Tuesday, September 14, 2010

Showbags of beans














Above is a moment I love; opening a dirty brown wet bean pod without knowing what's in it (yes, I forgot which bean I planted where, classic) and in it a perfect little bean, red, white, lemony, speckled or brown (above you see Canadian Wonder, which alas had interbean-intercourse with, I assume, the originally rather brown Lazy Housewife, now their children are either faintly rosé or kidneybeancolour with white speckles. No seedsaving this year). The borlotti on the right found a home way above the Danish yellow pumpkin and still take a while to have seeds that can be dried for next year's garden.
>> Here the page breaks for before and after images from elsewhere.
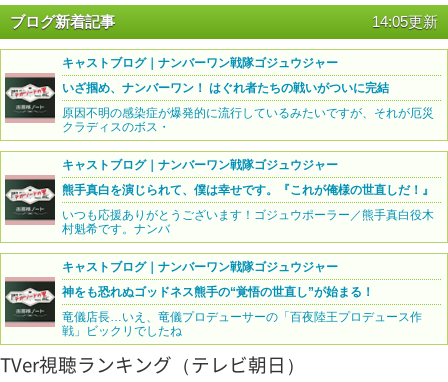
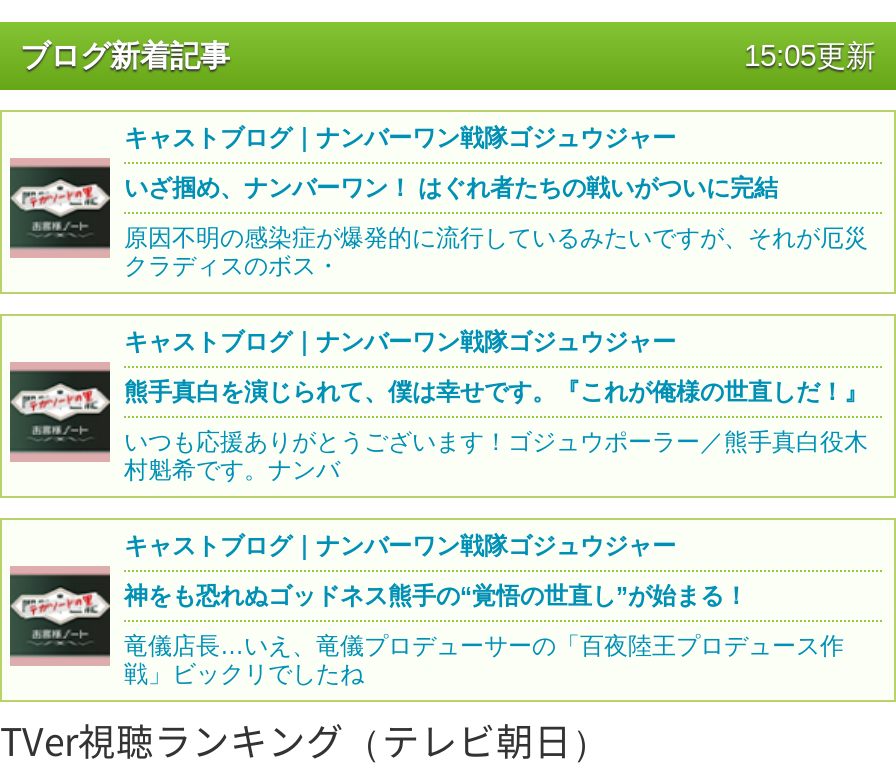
- 14:05更新
+ 15:05更新
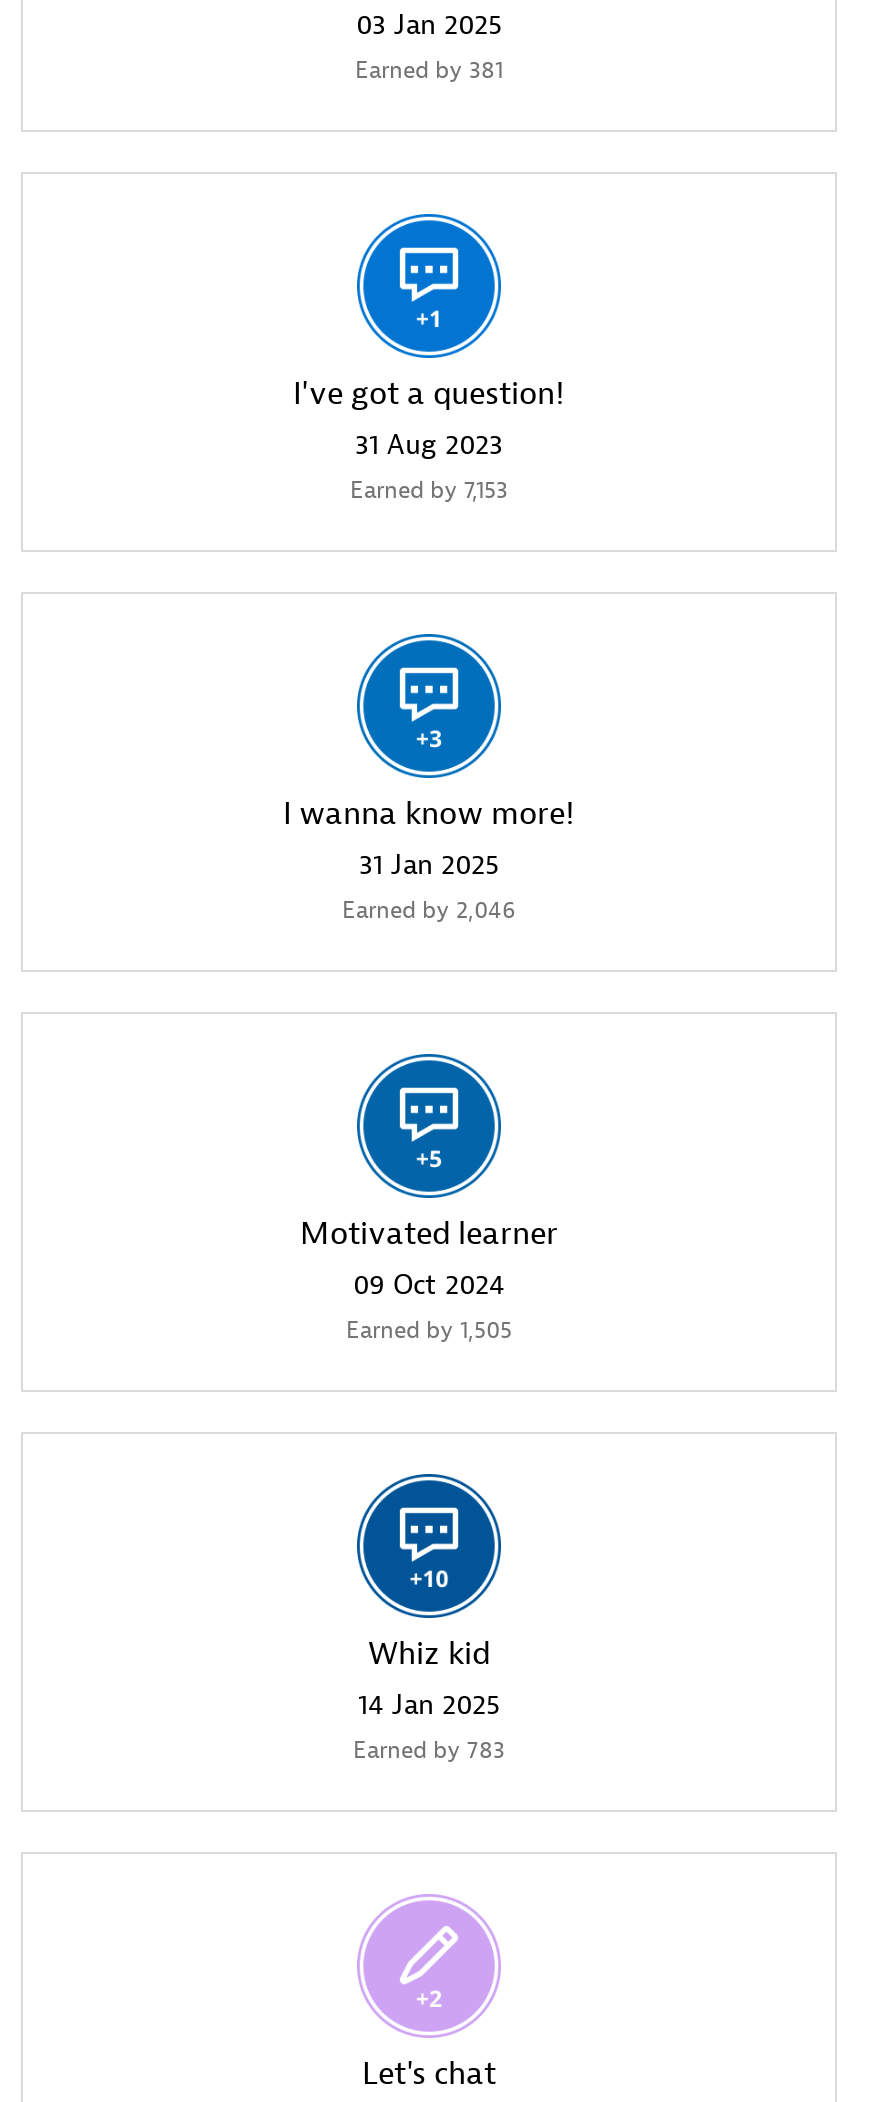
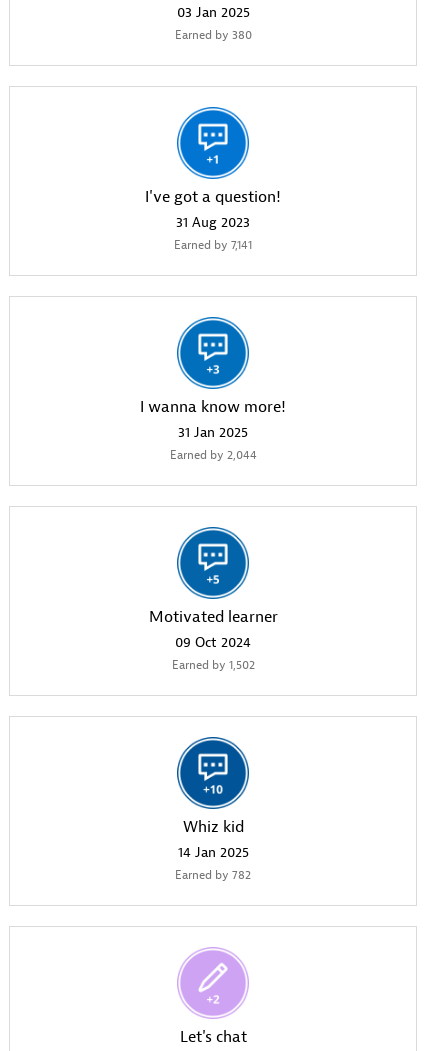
- Earned by 381
+ Earned by 380

- Earned by 7,153
+ Earned by 7,141

- Earned by 2,046
+ Earned by 2,044

- Earned by 1,505
+ Earned by 1,502

- Earned by 783
+ Earned by 782
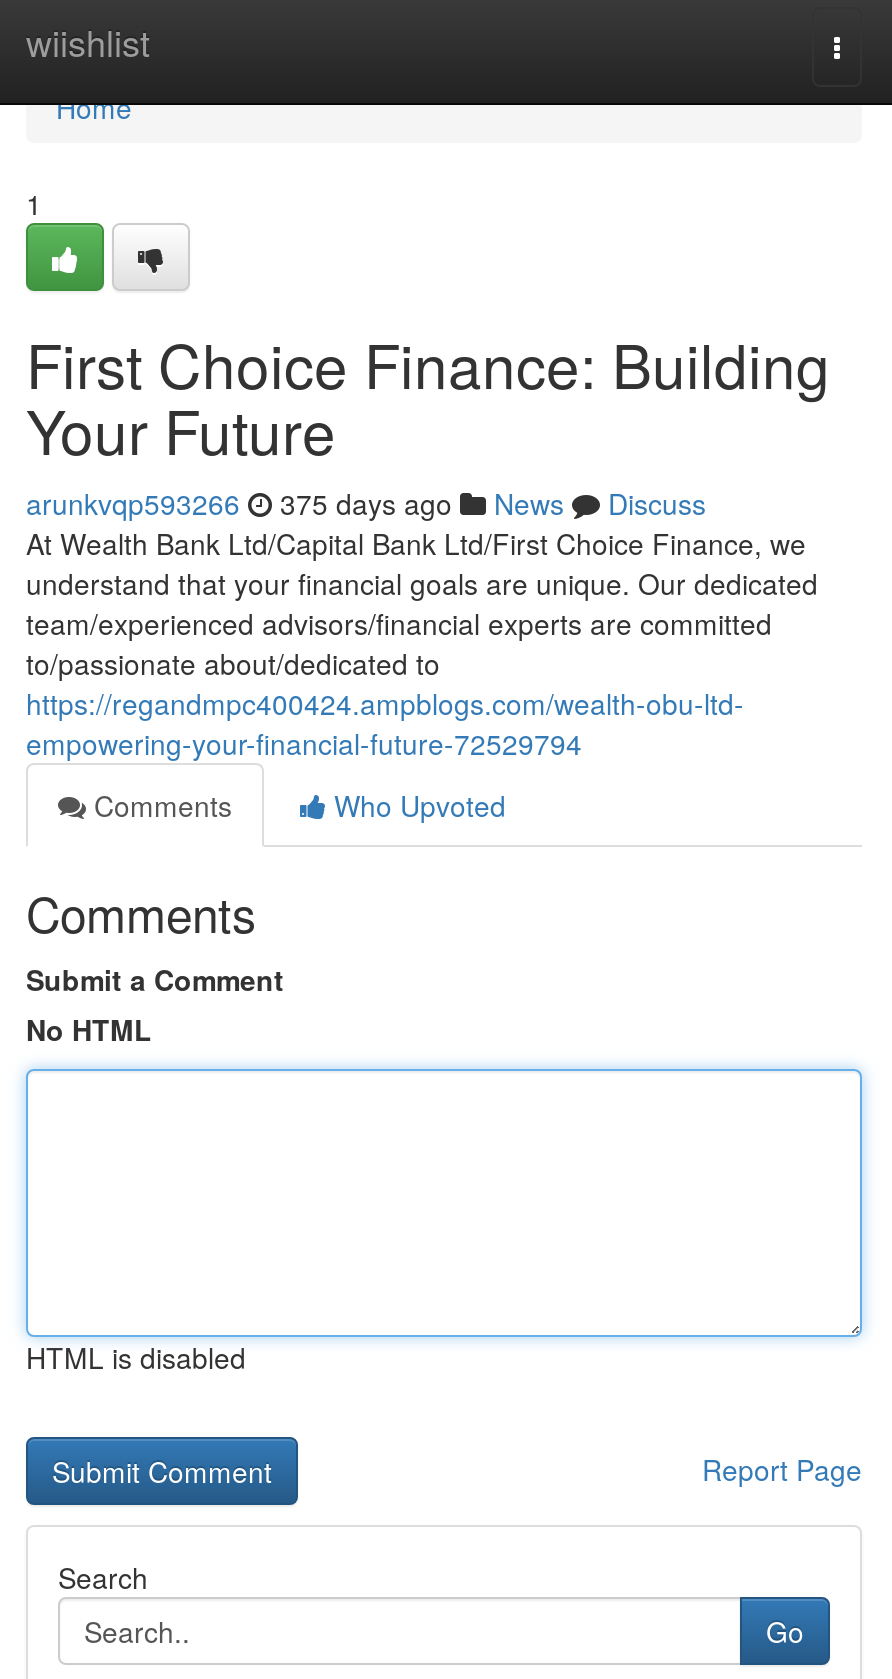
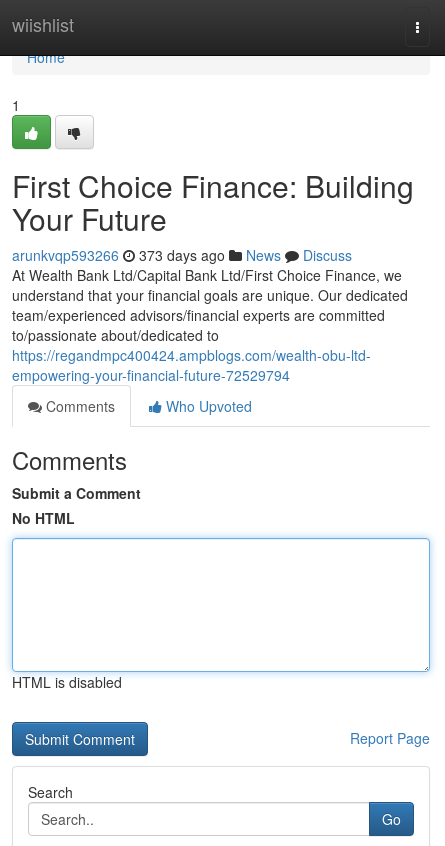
- arunkvqp593266 375 days ago News Discuss
+ arunkvqp593266 373 days ago News Discuss
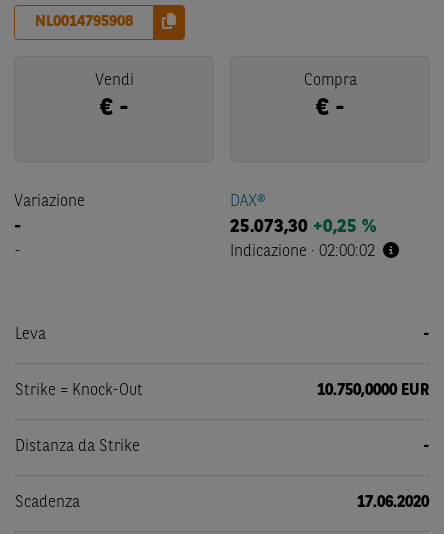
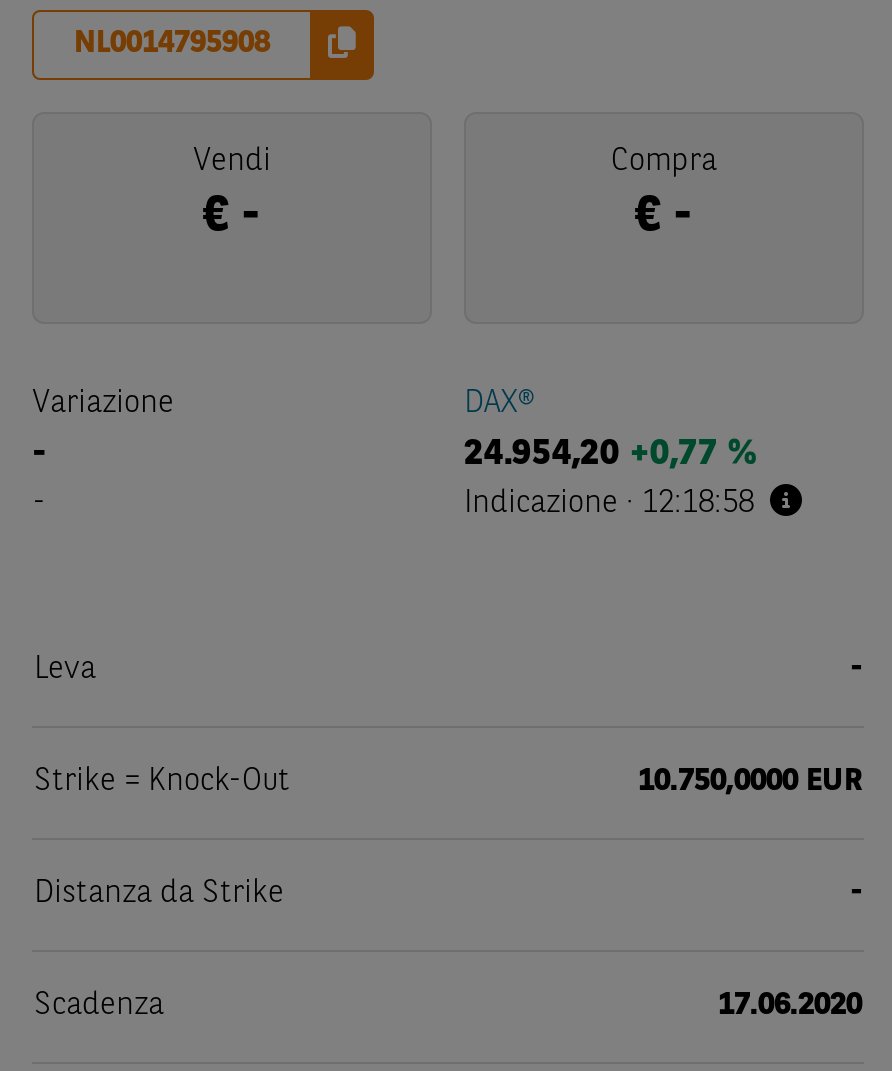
- 25.073,30 +0,25 %
+ 24.954,20 +0,77 %

- Indicazione · 02:00:02
+ Indicazione · 12:18:58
Now all of the beans (Dutch brown and lemon bean, besides the two sorts that had too close an affair) dry on a sheet besides the laptop fan.
As the bean weevil had a great summer vacation and ate through pretty much every single of the hundreds of John's holy beans in my room and then expanded himself into every corner and bedsheet wrinkle of my bedsheet, I'll try the freezing thing this year: dry the beans until really really dry (somebody suggested the hammer test: crush one with a hammer. If it cracks it's dry. It's still too wet when it just crushes gently, well). Then freeze at least 8 days and dry again, put them in glass jars after and hope the weevils pack their traps and leave to other far away beans.